***** Information given

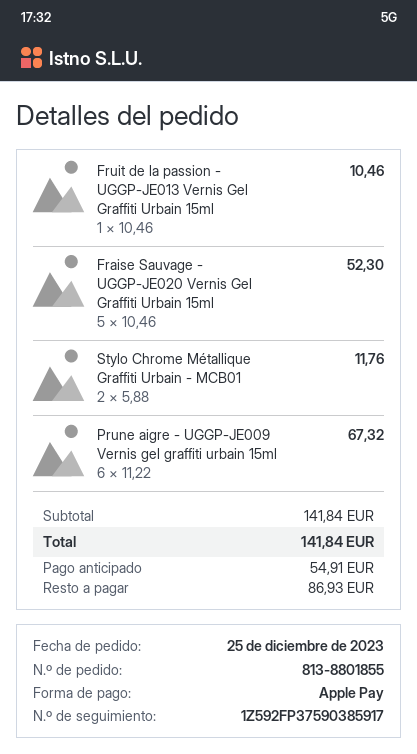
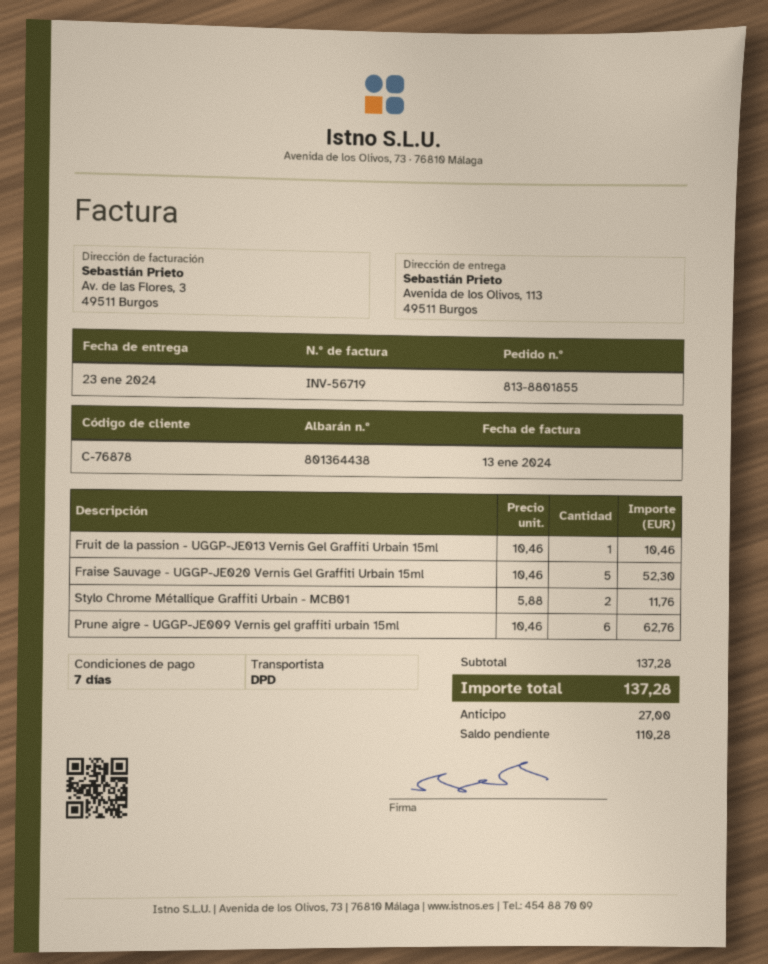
Prune aigre - UGGP-JE009 Vernis gel graffiti urbain 15ml: 6 x 11.22 = 67.32 -> 6 x 10.46 = 62.76
subtotal: 141.84 -> 137.28
total: 141.84 -> 137.28
deposit: 54.91 -> 27.00
balance: 86.93 -> 110.28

**********

■ **Task brief**
Copy, exactly as written, the lines above, beginning with the one that contains "subtotal: 141.84 -> 137.28" and ending with the last.

■ **Result for this task**
subtotal: 141.84 -> 137.28
total: 141.84 -> 137.28
deposit: 54.91 -> 27.00
balance: 86.93 -> 110.28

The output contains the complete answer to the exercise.